While Mississippi doesn’t draw much attention from national Democrats or progressives, it isn’t as red as it looks on electoral maps that tend to erase any nuance in how states vote. It won’t likely enjoy massive investment from Democrats anytime soon, but one lesson from Georgia, Garriga said, is that “it really takes people who have been in the community to know the community, to have a relationship with the community, and to be able to really make the change that’s necessary.”
“It’s not just electoral work. It’s issue-based work,” Garriga said. “And knowing what they did [in Georgia], and knowing that we’re doing the same thing, that’s where the hope lies.”
Kentucky, meanwhile, is barely analogous to those states. The small size of its Black and Latino populations separates it from the Deep South demographically. With Trump and Senate Majority Leader Mitch McConnell atop the ballot, the 2020 election was a bloodbath for Kentucky Democrats, who will now hold just one statewide office, eight of 38 state Senate seats, and a quarter of the state House. Just three of the state’s 120 counties favored Democratic Senate candidate Amy McGrath, who lost her race to McConnell by 20 points.

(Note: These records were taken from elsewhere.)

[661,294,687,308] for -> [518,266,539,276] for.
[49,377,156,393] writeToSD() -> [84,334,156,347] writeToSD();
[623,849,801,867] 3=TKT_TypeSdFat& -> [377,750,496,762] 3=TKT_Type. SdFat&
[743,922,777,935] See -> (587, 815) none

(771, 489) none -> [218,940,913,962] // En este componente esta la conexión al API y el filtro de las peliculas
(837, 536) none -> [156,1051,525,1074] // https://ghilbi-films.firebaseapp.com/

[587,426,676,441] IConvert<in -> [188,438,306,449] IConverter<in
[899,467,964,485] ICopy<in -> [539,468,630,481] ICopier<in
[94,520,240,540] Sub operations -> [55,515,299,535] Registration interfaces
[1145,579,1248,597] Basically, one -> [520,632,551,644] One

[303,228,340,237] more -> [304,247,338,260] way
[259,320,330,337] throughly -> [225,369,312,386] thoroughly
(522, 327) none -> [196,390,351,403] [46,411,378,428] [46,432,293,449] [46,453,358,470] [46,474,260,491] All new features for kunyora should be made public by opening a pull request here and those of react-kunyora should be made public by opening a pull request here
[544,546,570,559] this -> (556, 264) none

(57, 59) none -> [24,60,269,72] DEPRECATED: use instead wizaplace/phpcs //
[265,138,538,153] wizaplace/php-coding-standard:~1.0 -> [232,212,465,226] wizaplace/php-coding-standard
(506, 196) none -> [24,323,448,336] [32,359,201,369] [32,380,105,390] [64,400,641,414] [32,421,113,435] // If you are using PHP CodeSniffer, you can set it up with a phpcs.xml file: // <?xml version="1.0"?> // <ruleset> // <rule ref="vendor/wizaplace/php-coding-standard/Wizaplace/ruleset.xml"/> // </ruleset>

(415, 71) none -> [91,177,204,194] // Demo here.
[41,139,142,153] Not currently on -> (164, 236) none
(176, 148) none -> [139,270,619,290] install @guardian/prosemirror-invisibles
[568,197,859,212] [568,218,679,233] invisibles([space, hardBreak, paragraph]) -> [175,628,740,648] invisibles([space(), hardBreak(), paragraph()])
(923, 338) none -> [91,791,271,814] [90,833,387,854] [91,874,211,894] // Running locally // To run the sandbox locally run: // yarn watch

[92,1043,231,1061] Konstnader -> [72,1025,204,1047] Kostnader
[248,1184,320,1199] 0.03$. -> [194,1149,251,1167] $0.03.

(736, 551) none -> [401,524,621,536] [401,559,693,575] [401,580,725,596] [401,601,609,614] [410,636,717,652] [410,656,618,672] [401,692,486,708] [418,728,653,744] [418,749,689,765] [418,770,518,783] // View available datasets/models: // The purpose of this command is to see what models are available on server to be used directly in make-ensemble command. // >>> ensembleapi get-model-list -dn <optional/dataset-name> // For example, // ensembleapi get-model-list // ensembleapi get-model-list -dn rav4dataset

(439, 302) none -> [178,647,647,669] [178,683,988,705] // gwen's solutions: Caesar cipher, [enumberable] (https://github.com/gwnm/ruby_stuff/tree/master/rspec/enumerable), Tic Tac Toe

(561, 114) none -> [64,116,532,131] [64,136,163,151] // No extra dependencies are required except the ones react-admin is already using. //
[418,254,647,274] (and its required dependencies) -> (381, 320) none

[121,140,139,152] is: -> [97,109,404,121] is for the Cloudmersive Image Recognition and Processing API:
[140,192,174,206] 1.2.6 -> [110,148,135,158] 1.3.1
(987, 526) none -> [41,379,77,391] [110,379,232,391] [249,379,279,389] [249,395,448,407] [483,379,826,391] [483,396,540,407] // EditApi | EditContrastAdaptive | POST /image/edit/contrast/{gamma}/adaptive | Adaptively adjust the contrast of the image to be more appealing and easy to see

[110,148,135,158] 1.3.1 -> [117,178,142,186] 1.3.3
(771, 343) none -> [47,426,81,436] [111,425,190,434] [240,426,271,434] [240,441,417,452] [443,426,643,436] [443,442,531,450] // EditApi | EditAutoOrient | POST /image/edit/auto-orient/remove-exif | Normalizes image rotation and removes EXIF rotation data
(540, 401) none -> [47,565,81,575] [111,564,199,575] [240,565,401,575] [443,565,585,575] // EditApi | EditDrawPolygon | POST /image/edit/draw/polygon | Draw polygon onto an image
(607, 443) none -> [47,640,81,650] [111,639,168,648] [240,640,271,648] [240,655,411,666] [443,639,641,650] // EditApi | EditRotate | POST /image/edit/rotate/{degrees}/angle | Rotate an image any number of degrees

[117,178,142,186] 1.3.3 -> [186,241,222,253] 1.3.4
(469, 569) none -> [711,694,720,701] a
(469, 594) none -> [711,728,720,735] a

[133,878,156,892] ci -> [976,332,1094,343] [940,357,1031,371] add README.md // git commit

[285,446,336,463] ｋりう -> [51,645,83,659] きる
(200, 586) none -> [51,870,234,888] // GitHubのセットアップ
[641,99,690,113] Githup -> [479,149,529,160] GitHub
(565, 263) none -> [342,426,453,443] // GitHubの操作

Still, organizers there have drawn energy from a tough Democratic Senate primary that included a progressive challenger and from their fights to expand voting rights to people with felony convictions and make voting more accessible during the pandemic.
Herron, of Kentuckians for the Commonwealth, said she has already talked with organizers from Georgia and other states where progressives had more success. The odds of immediate success are long, but she’s excited to get back to work.
“I’m really looking forward to engaging Kentuckians next year and connecting them to resources ― whether it’s joining campaigns, running for office, or cleaning up the water in your county,” Herron said.
“We’re organizers,” she said, “and we’ve got a lot of deep organizing to do.”